(Before-and-after change records)
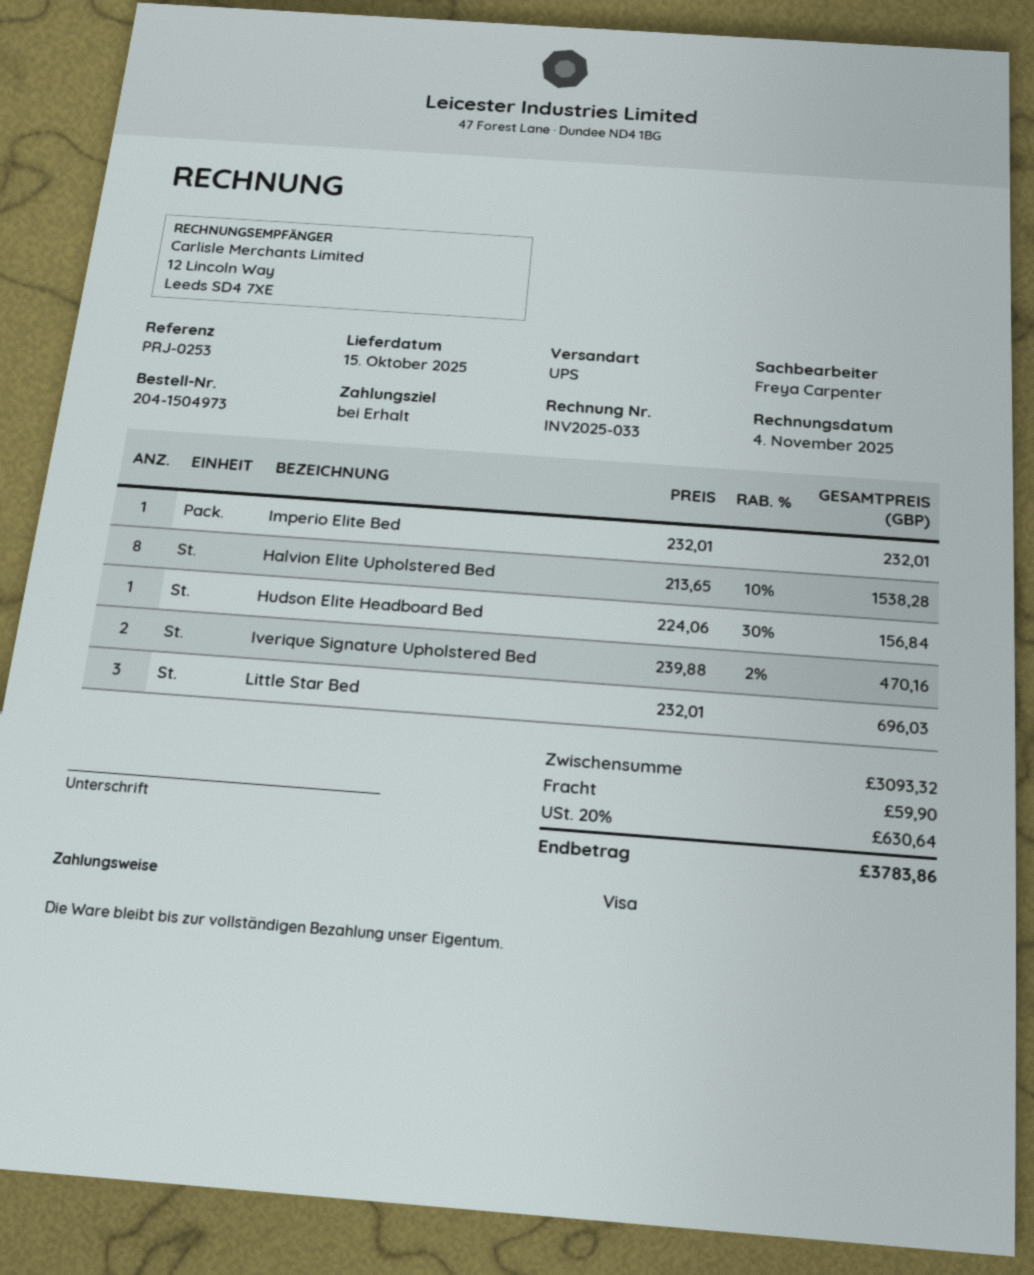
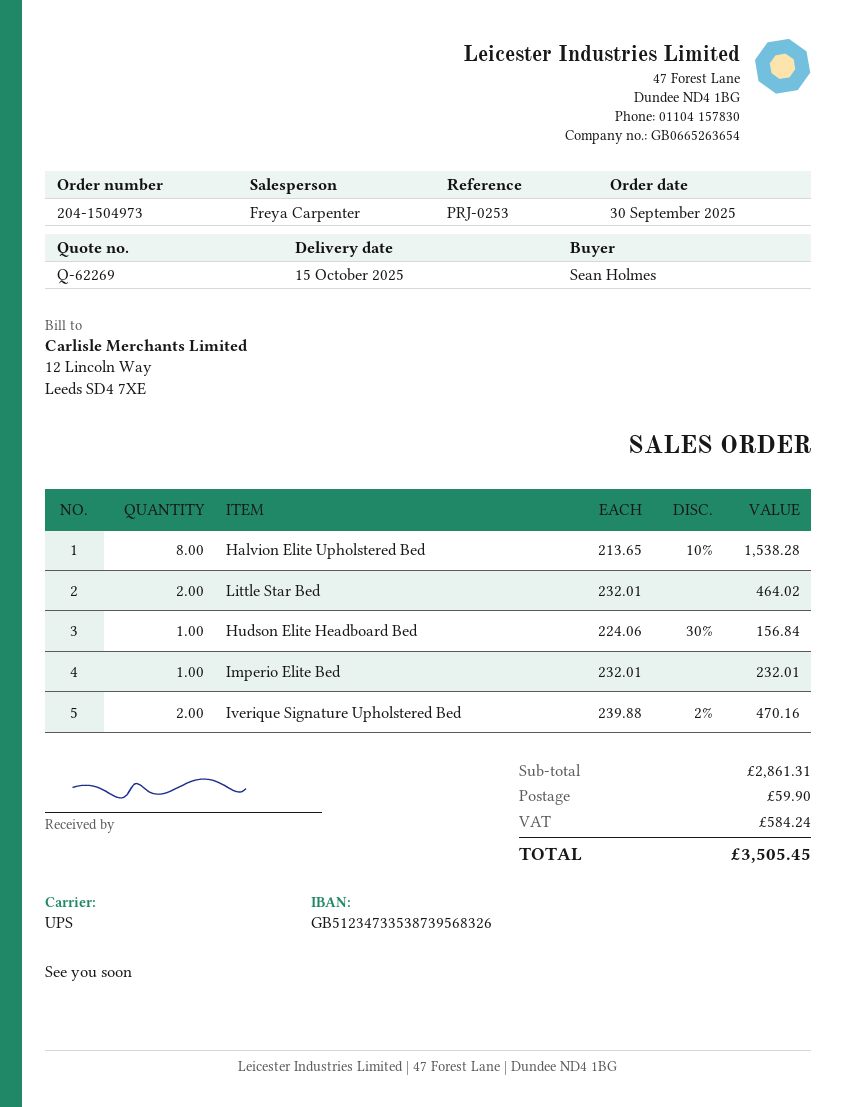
Little Star Bed: 3 x 232.01 = 696.03 -> 2 x 232.01 = 464.02
subtotal: 3093.32 -> 2861.31
tax: 630.64 -> 584.24
total: 3783.86 -> 3505.45

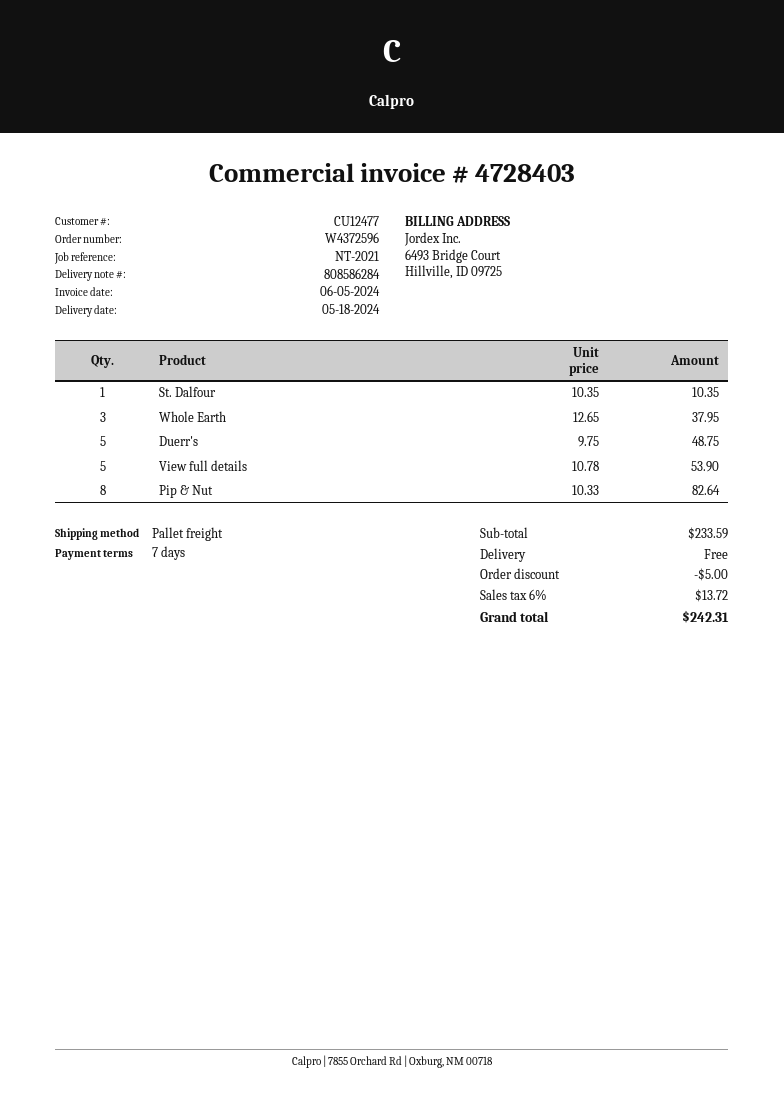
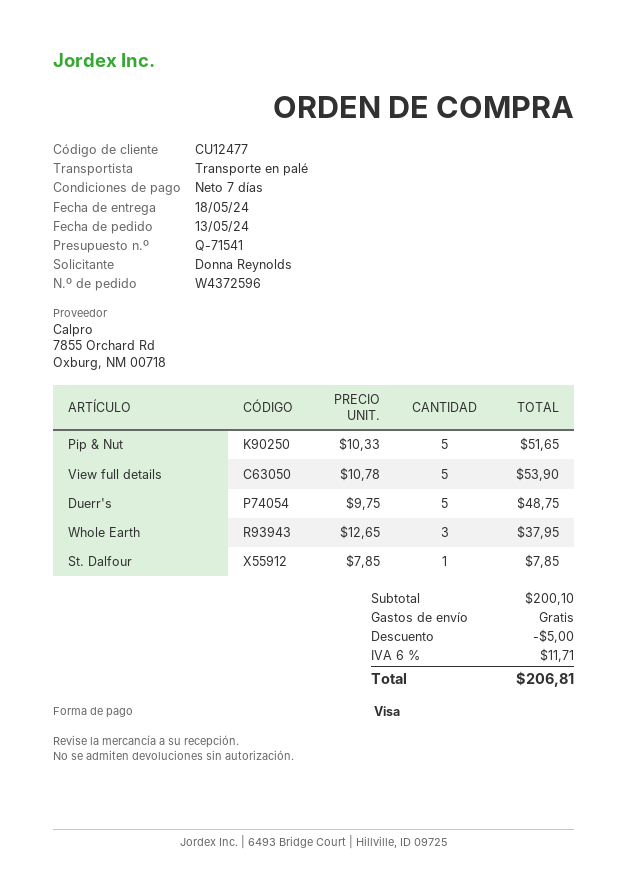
St. Dalfour: 1 x 10.35 = 10.35 -> 1 x 7.85 = 7.85
Pip & Nut: 8 x 10.33 = 82.64 -> 5 x 10.33 = 51.65
subtotal: 233.59 -> 200.10
tax: 6% = 13.72 -> 6% = 11.71
total: 242.31 -> 206.81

§ **Exercise objective**
In the records above, how many lines hold the string "subtotal"? Give the number only.

§ **Task response**
2